The group hit $1 billion in sales in 1997 and established a headquarters of its own in Arizona in 2000. The acquisition of Savoir Technology in 2000 made Avnet the world’s largest distributor of IBM mid-range computer products. Now called Avnet Technology Solutions, it has evolved into a purveyor of services and solutions for resellers, manufacturers, integrators, and end users.

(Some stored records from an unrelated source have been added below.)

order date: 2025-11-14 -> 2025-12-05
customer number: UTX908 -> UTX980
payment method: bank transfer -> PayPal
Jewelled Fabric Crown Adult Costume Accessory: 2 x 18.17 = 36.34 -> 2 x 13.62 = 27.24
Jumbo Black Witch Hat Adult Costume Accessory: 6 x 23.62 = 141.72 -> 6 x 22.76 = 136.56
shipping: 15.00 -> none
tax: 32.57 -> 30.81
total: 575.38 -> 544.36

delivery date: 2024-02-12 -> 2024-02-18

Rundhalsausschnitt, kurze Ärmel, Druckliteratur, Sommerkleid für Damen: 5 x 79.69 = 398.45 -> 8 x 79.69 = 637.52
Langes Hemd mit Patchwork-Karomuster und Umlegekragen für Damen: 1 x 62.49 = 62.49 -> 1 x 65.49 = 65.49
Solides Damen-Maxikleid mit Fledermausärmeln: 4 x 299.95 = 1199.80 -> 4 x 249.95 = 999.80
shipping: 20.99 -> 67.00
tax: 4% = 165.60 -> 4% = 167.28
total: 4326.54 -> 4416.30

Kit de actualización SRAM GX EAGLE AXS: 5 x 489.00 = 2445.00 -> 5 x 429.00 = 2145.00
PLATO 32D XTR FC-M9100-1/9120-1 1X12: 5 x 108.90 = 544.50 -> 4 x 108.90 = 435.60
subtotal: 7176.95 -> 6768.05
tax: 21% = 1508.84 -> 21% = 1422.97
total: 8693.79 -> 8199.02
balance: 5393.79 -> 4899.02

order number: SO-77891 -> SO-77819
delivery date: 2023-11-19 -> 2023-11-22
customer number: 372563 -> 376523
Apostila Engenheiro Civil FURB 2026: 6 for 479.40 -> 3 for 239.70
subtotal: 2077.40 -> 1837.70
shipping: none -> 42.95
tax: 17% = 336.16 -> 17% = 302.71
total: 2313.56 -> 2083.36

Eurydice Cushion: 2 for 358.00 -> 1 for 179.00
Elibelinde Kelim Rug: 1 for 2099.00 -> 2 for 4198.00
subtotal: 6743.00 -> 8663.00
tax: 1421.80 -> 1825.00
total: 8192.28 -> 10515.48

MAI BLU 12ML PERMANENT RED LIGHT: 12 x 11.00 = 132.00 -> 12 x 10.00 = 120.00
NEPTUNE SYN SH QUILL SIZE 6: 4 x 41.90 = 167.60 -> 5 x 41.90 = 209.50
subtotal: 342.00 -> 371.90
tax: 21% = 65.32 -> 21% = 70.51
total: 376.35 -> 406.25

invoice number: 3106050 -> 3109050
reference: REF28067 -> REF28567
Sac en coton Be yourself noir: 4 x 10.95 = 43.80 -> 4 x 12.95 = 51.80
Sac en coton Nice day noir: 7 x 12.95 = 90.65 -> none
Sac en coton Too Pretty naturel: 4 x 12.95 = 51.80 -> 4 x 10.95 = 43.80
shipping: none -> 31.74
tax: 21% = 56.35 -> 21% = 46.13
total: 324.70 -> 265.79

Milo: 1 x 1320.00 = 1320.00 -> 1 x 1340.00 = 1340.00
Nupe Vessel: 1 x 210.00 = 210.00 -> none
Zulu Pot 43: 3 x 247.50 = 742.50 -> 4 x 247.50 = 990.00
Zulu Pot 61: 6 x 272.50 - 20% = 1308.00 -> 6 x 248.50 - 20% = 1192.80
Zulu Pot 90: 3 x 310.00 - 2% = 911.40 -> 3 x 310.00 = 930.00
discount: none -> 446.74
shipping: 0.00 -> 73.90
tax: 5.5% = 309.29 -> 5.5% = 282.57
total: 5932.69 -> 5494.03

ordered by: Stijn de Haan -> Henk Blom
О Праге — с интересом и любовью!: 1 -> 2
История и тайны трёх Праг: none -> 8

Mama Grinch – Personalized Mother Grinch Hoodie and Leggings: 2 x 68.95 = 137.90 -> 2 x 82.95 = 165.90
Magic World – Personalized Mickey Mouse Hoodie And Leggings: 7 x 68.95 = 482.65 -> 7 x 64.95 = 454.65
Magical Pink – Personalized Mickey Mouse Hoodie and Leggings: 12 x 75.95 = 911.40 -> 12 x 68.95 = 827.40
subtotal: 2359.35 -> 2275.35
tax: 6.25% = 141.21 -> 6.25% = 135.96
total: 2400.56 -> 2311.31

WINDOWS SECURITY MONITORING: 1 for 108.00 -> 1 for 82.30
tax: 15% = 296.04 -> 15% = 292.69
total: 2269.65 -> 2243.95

Strong leadership, consistency, focus, and a successful business model have built what started as a side business into one of the best computer businesses in the distribution industry.

In the late ’80s and early ’90s, Avnet under its new chairman and CEO Leon Machiz began a spate of acquisitions that would turn it into a global technology distribution leader.

The purchase of the Access Group, a UK semiconductor distributor, in 1991, and two other semiconductor specialists, France’s FHTec Composants and Scandinavia’s Nortec, secured a place in three of Europe’s five largest markets. Avnet went on to acquire companies in Italy, Ireland, Germany, and the Netherlands, along with a number of panEuropean distributors. The crown jewel was the 2000 acquisition of RKE Systems and Europe’s leading semiconductor distributor, the EBV Group (EBV Elektronik and WBC). Part of Germany’s VEBA Electronics Distribution Group of companies, the deal was unprecedented in that Avnet and its number one rival, Arrow Electronics, cooperated on the purchase – Arrow took a North American subsidiary – to further consolidate the industry.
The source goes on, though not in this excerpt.